风变得更轻了,轻得几乎感觉不到它的存在,连耳侧的风声都消失殆尽,戈壁滩陷入了一种近乎死寂的安静。
可脚下的沙,却在动。
细碎的沙粒贴着滚烫的地面,像一层极薄的水银,
无声无息地缓慢流淌。
不扬起,不翻滚,不发出半点声响,
只是顺着看不见的地势,悄无声息地移动着,
仿佛整片大地都在以一种极慢的速度,
悄悄呼吸。
苏无尘走在队伍的最前面,脚步比之前更慢了,慢到几乎像是在原地踱步。
每一次落脚,感受着底下的虚实,
确认没有塌陷的风险,才会缓缓落下脚掌,稳稳踩实。
可这一次,情况完全不一样了。
他刚迈出一步,脚尖轻点下去,
沙面传来的触感明明是坚实的,和之前走过的安全地带没有半分区别。
可就在他脚掌落下,准备承接身体重量的下一瞬,
脚下那一小片平整的沙面,
竟毫无征兆地、缓缓往下沉了一寸。
不是骤然的塌陷,不是空洞的虚浮,而是像踩进了缓慢凝固的泥浆里,
带着一种黏滞的、往下拖拽的沉陷。
苏无尘心头一紧,
立刻收力,脚掌猛地一蹬,迅速后退了半步,
重新落回了之前的安全区域。
几乎是他后退的瞬间,那片下沉的沙面立刻停止了下陷,
缓缓回拢,
重新变得平整光滑,和周围的沙地融为一体,
像是什么都没有发生过。
苏无尘皱紧了眉头,低头死死盯着脚下那片看似毫无异常的沙地,
眼底的警惕提到了极致。
刚才那一下,不是底下空了,不是沙层虚了,而是……整片地,都是活的,在动。
“都停一下。
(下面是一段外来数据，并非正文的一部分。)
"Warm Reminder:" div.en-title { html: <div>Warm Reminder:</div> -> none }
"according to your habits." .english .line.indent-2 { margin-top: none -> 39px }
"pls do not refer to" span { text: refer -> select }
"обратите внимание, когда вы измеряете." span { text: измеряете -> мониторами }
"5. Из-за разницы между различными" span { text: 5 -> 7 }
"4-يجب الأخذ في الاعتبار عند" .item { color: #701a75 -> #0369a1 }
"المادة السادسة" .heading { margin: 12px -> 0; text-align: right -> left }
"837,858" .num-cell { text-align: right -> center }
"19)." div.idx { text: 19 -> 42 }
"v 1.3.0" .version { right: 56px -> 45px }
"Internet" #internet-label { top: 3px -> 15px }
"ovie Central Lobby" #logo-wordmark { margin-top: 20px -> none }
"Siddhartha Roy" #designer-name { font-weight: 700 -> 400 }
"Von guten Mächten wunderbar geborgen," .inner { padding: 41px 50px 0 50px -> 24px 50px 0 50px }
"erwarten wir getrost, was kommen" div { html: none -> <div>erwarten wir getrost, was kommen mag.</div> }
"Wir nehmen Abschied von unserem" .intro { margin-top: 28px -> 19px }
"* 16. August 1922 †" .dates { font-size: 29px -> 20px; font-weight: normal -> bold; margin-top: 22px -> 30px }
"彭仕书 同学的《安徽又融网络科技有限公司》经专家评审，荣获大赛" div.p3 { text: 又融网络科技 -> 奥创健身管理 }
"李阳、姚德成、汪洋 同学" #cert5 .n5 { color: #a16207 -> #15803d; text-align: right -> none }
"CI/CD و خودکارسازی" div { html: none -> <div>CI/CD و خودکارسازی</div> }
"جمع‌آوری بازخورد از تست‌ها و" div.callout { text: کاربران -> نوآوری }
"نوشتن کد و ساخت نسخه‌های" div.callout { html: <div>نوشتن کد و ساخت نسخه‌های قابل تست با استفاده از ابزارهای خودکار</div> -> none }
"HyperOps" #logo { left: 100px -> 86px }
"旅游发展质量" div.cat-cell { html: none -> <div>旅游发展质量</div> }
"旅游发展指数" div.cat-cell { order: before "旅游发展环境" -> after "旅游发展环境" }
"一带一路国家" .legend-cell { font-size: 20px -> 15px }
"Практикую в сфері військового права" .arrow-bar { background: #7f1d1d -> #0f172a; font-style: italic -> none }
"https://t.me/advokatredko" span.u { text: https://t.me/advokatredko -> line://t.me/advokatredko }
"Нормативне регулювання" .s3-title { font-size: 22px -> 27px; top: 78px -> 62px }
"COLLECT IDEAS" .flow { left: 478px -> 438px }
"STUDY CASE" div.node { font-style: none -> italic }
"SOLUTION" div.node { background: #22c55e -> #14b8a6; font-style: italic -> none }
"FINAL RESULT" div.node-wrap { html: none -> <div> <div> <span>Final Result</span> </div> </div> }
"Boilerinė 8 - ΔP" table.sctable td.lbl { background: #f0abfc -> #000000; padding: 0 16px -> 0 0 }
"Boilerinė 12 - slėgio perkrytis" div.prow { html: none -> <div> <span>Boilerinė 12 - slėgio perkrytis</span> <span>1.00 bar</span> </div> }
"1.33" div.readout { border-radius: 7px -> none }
”
他开口,声音不高,却带着一种不容置疑的凝重,
穿透了死寂的空气。
原本就小心翼翼前行的队伍,瞬间停住了脚步,
连马匹都像是察觉到了危险,不安地喷着响鼻,
却不敢随意刨动蹄子。
老周立刻催马从队伍前方赶了过来,
目光扫过苏无尘脚下的沙地,又落在他紧绷的侧脸,眉头瞬间拧成了疙瘩:
“怎么回事?又有流沙?”
苏无尘没有立刻回答,
他缓缓蹲下身,伸出手,抓起了一把地上的黄沙。
沙粒极细,干得没有半分湿气,
从他的指缝里簌簌滑落,和普通的戈壁黄沙没有任何区别,看不出半分异常。
但他没有站起来,
而是摊开手掌,掌心朝下,轻轻按在了冰凉的沙面上,
闭上眼睛,摒住了呼吸,
静静感受着。
一息。
两息。
三息。
他猛地睁开眼,指尖微微蜷缩,语气里带着一丝不易察觉的凝重:
“沙在流。”
老周的脸色瞬间变了,往前凑了半步,声音都压低了几分:
“你说什么?什么叫沙在流?”
“不是局部的塌陷,不是单个的流沙坑。”
苏无尘站起身,抬手指了指脚下,又缓缓划过前方整片看不到尽头的沙地,
“是整片地底下的沙层,都在动。我们脚下踩的,不是实土,是一层浮在流动沙层上的薄壳。”